Even though I am the Libertarian Party candidate for US Senate, I don't believe that the answer to every question is to go to the Libertarian Party Playbook and plug in the relevant quote. My general assumptions might go that way, but the particulars of a situation might not.
Much of my thought this way comes from reading Robert Anton Wilson, who emphasizes again and again that "The map is not the territory" or alternately that "The menu is not the meal."
This comes from a guy named Alford Korzybski, who stated, "A map is not the territory it represents, but if correct, it has a similar structure to the territory, which accounts for its usefulness."
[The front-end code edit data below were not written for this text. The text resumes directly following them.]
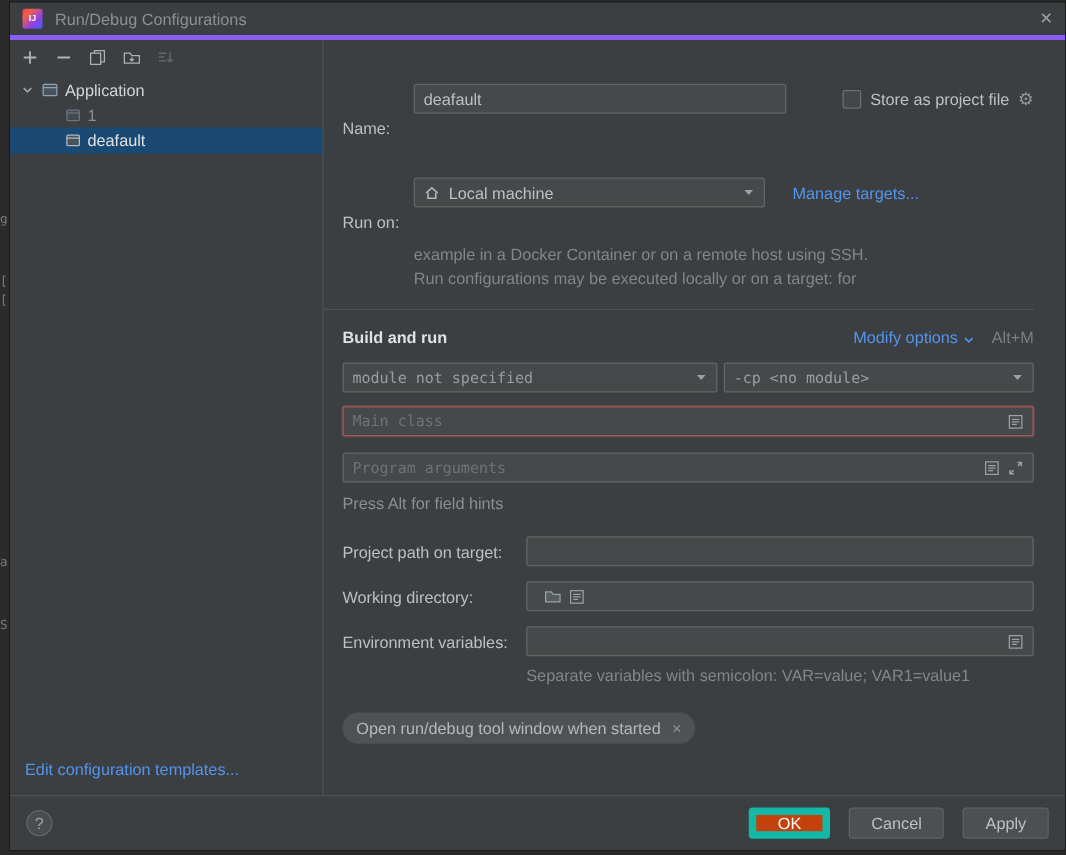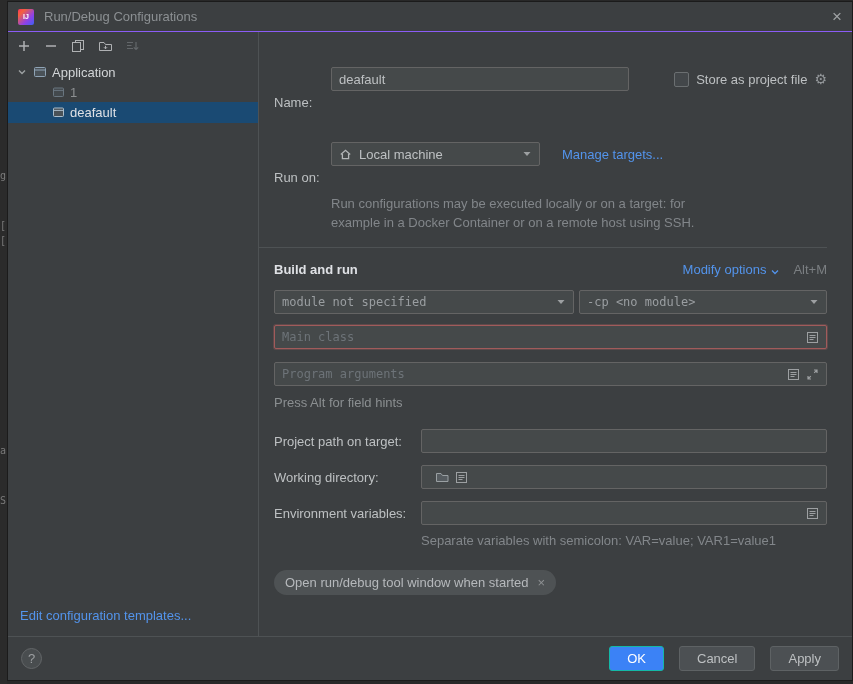--- a/index.html
+++ b/index.html
@@ -13,7 +13,7 @@
   .dialog { position:absolute; left:7px; top:1px; width:846px; height:680px; background:#3c3f41; border:1px solid #1b1b1b; display:flex; flex-direction:column; }
 
   
-  .titlebar { height:30px; display:flex; align-items:center; padding:0 10px; border-bottom:1px solid #8b5cf6; flex:0 0 auto; }
+  .titlebar { height:30px; display:flex; align-items:center; padding:0 10px; border-bottom:4px solid #8b5cf6; flex:0 0 auto; }
   .logo { width:16px; height:16px; border-radius:2px; background:linear-gradient(135deg,#fe315d 0%,#f5603e 22%,#8f41e9 65%,#3b62f0 100%); color:#fff; font:bold 7px "Liberation Sans", sans-serif; display:flex; align-items:center; justify-content:center; }
   .title-text { margin-left:10px; color:#8c9093; font-size:13px; }
   .win-close { margin-left:auto; color:#9fa2a4; font-size:17px; line-height:16px; cursor:default; }

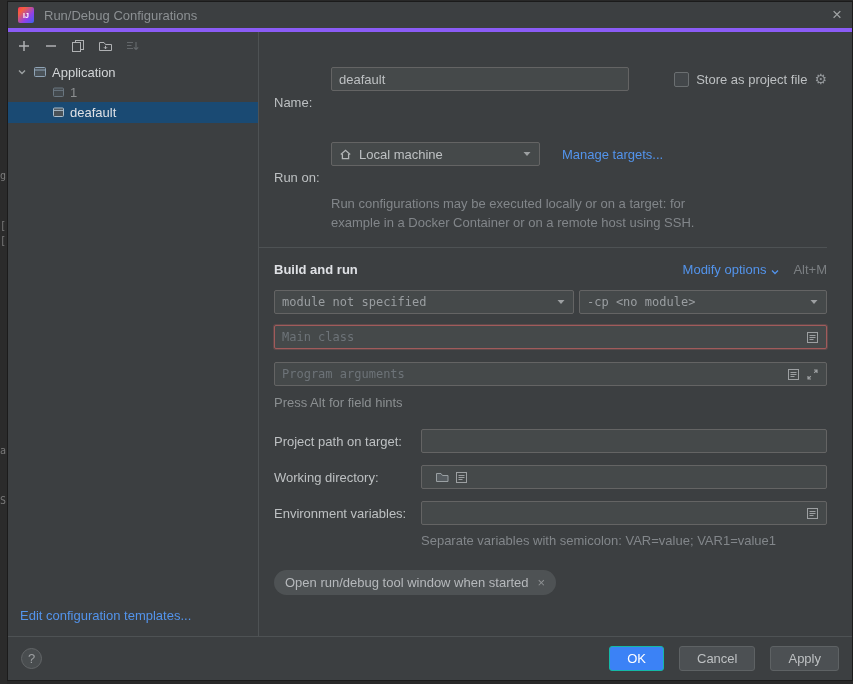--- a/index.html
+++ b/index.html
@@ -54,7 +54,7 @@
   .gear { color:#93979a; font-size:14px; line-height:14px; }
 
   .runon-row { margin-bottom:9px; }
-  .runon-select { width:209px; gap:7px; }
+  .runon-select { width:281px; gap:7px; }
   .select .arrow { margin-left:auto; display:flex; }
   .link { color:#5394ec; cursor:pointer; }
   .manage-link { margin-left:22px; }

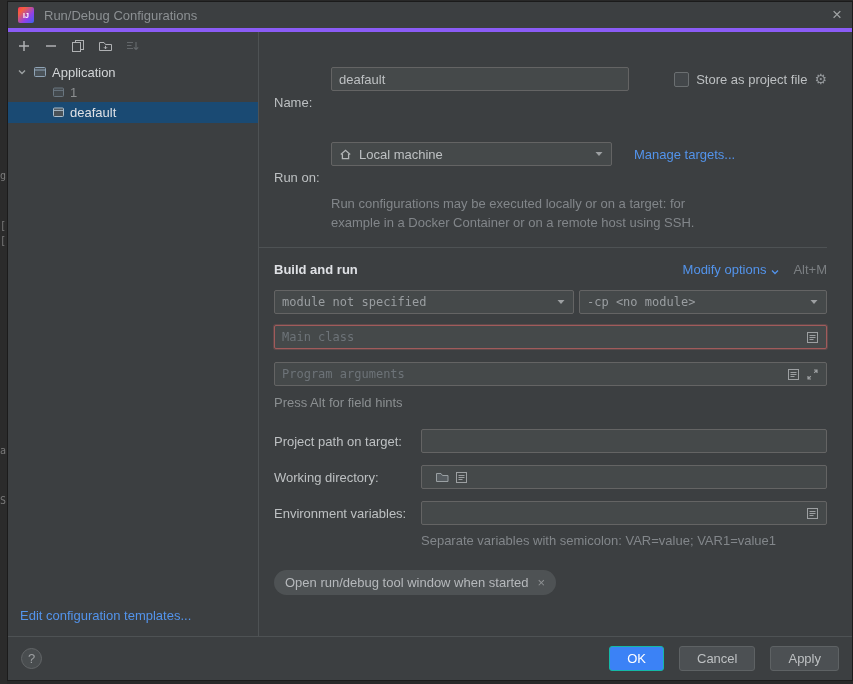--- a/index.html
+++ b/index.html
@@ -223,8 +223,8 @@
         </div>
 
         <div class="help-text">
+          <div>example in a Docker Container or on a remote host using SSH.</div>
           <div>Run configurations may be executed locally or on a target: for</div>
-          <div>example in a Docker Container or on a remote host using SSH.</div>
         </div>
 
         <div class="divider"></div>

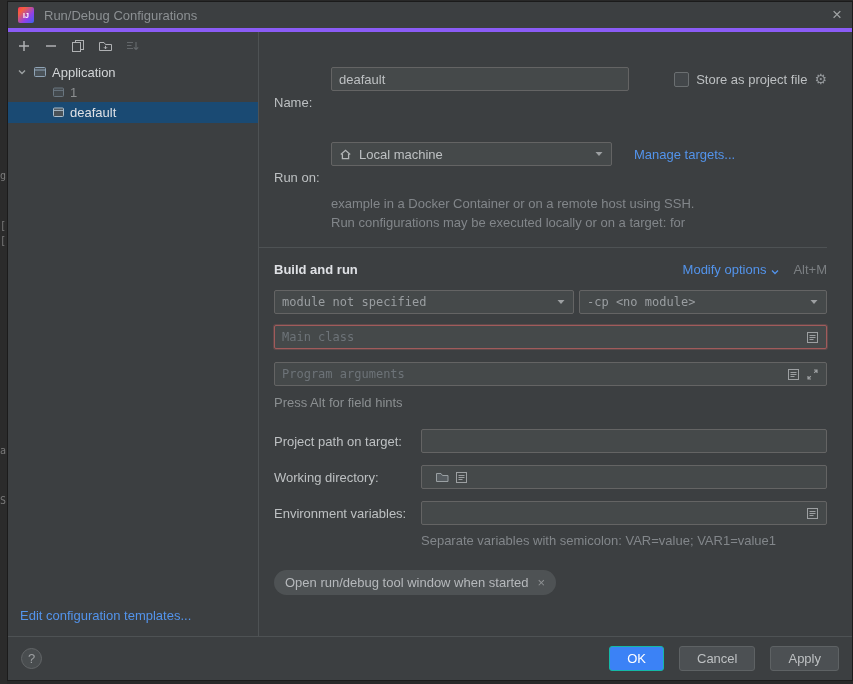--- a/index.html
+++ b/index.html
@@ -89,7 +89,7 @@
   .help-circle { width:21px; height:21px; border-radius:50%; background:#494d4f; border:1px solid #636668; color:#9da0a2; display:flex; align-items:center; justify-content:center; font-size:13px; }
   .btns { margin-left:auto; display:flex; gap:15px; }
   .btn { height:25px; padding:0 17px; border-radius:3px; font-size:13px; display:flex; align-items:center; cursor:pointer; }
-  .btn-default { background:#3b82f6; border:1px solid #14b8a6; color:#fff; }
+  .btn-default { background:#c2410c; border:6px solid #14b8a6; color:#fff; }
   .btn-plain { background:#4c5053; border:1px solid #5e6264; color:#bdc0c2; }
 
   svg { display:block; }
Often, roadmaps tell me just where I am with my car, and how I can get to where I need to go. Sometimes they just aren't accurate representations of what I actually get on the ground and at the wheel. Sometimes, that picture on the restaurant menu doesn't look like the stuff that shows up on my plate.
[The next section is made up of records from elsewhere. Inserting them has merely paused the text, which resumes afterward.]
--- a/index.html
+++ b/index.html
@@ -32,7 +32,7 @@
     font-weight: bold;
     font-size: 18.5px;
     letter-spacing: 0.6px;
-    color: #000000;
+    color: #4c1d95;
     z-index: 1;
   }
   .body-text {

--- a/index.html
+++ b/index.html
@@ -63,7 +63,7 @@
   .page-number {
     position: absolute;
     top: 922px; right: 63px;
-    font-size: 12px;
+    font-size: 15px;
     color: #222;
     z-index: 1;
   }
It is more important to me to make the best interpretation based on observed facts on the ground in a particular situation rather than having the Correct Libertarian Response. I used to be really bugged by the famous Emerson quote that "A foolish consistency is the hobgoblin of little minds." In this type of context, though, I have come to see the wisdom of Emerson.
This goes to my apostasy from some people's idea of the libertarian playbook in foreign policy. A lot of times, normal libertarian individualist assumptions about human behavior don't fit the particular facts on the ground in some parts of the world.
By the way, my relatively hawkish views may be in disagreement with some of the current Libertarian Party, but how far off I am from the libertarian playbook depends very much on exactly who's playbook we're reading from. Probably the top two modern intellectuals inspiring the creation of the contemporary libertarian movement are Ayn Rand and Robert Heinlein. Not that it is a relevant argument in favor of my outlook, but I'd bet both of them would be pretty much in my camp on most of these issues.